*RECORDS FOR THIS EXERCISE*.
Start of Block

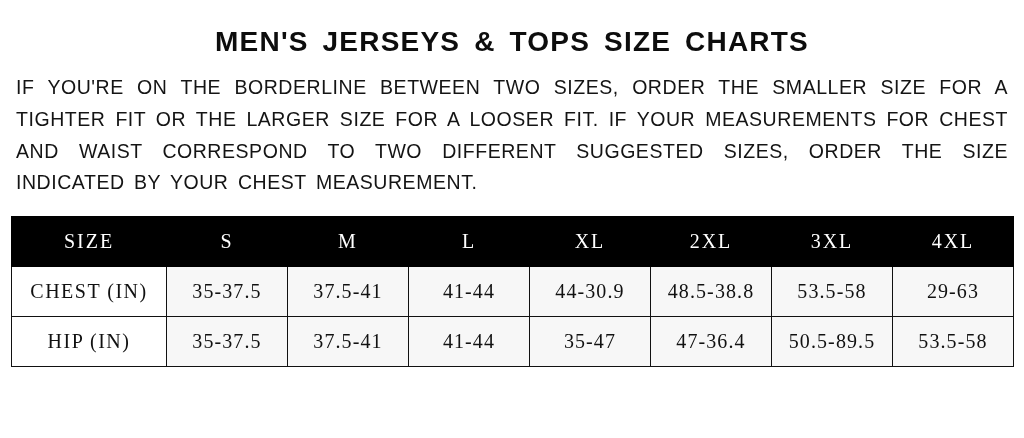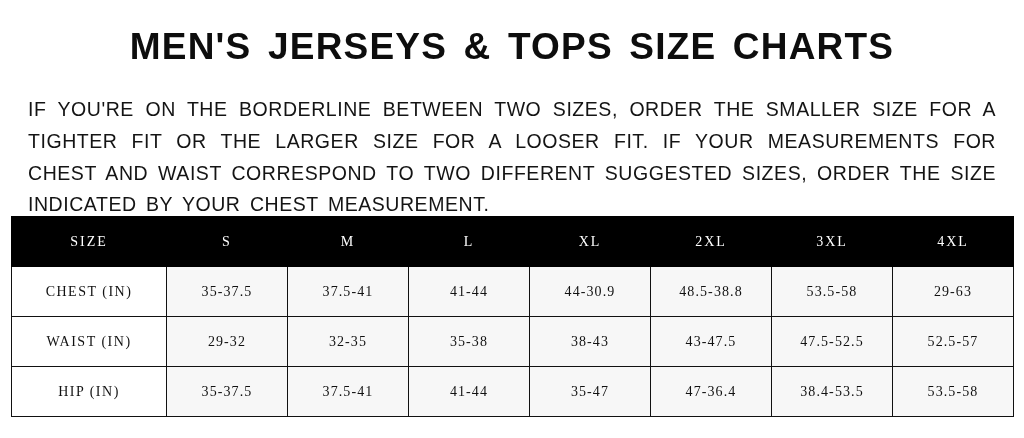--- a/index.html
+++ b/index.html
@@ -24,7 +24,7 @@
     text-align: center;
     font-family: "Liberation Sans", sans-serif;
     font-weight: bold;
-    font-size: 37px;
+    font-size: 28px;
     letter-spacing: 1.2px;
     word-spacing: 5px;
     margin: 0;

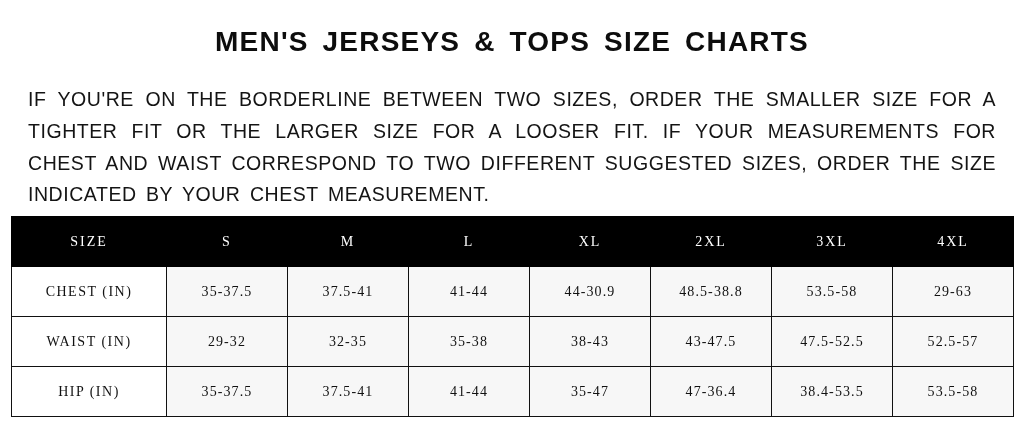--- a/index.html
+++ b/index.html
@@ -32,7 +32,7 @@
     color: #0d0d0d;
   }
   .intro {
-    margin: 12px;
+    margin: 0;
     padding: 14px 16px 0 16px;
     font-size: 19.5px;
     line-height: 1.63;

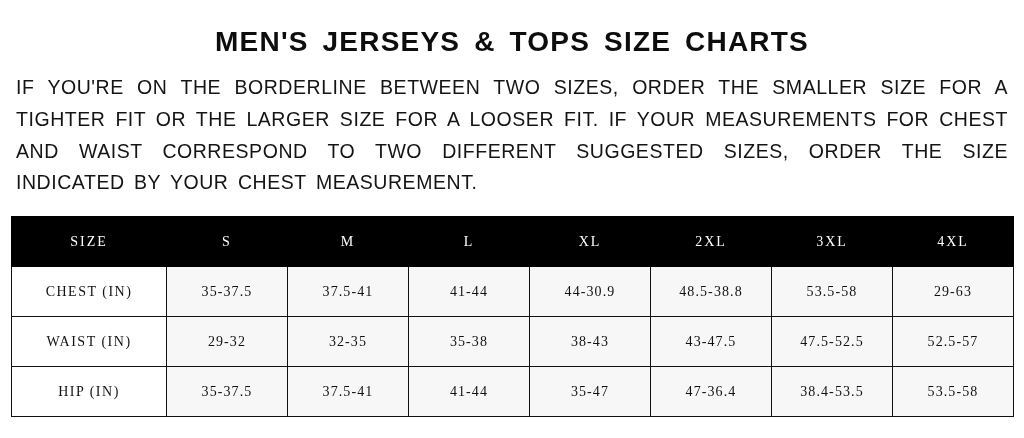--- a/index.html
+++ b/index.html
@@ -60,7 +60,7 @@
     text-align: center;
     vertical-align: middle;
     height: 50px;
-    font-size: 14px;
+    font-size: 20px;
     letter-spacing: 1.1px;
     padding: 0 4px;
     box-sizing: border-box;

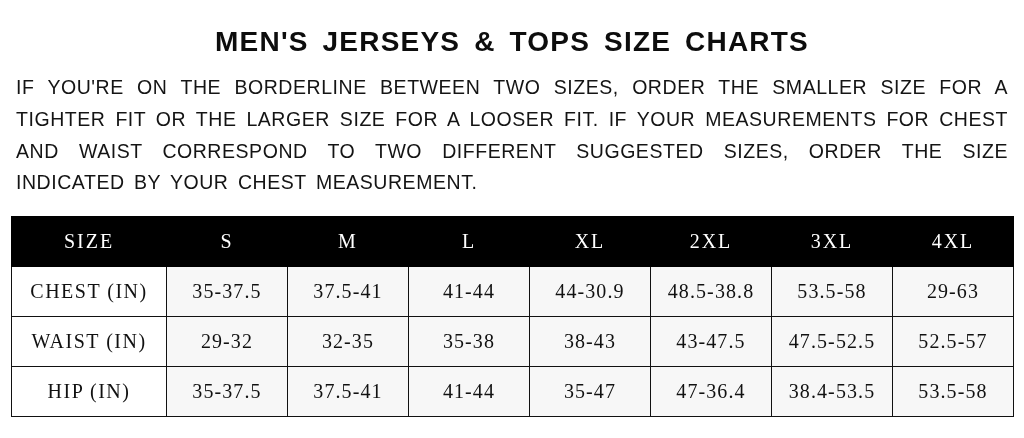--- a/index.html
+++ b/index.html
@@ -129,16 +129,6 @@
           <td>29-63</td>
         </tr>
         <tr>
-          <td class="row-head">WAIST (IN)</td>
-          <td>29-32</td>
-          <td>32-35</td>
-          <td>35-38</td>
-          <td>38-43</td>
-          <td>43-47.5</td>
-          <td>47.5-52.5</td>
-          <td>52.5-57</td>
-        </tr>
-        <tr>
           <td class="row-head">HIP (IN)</td>
           <td>35-37.5</td>
           <td>37.5-41</td>

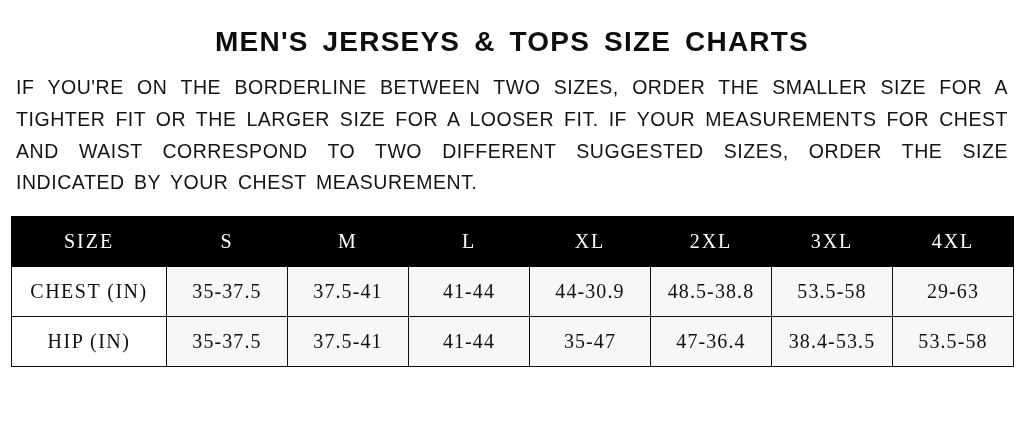--- a/index.html
+++ b/index.html
@@ -135,7 +135,7 @@
           <td>41-44</td>
           <td>35-47</td>
           <td>47-36.4</td>
-          <td>38.4-53.5</td>
+          <td>50.5-89.5</td>
           <td>53.5-58</td>
         </tr>
       </tbody>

End of Block

*TASK PROMPT*. Filter the preceding entries down to the lines with "class".

*SOLVED EXERCISE*.
-          <td class="row-head">WAIST (IN)</td>
           <td class="row-head">HIP (IN)</td>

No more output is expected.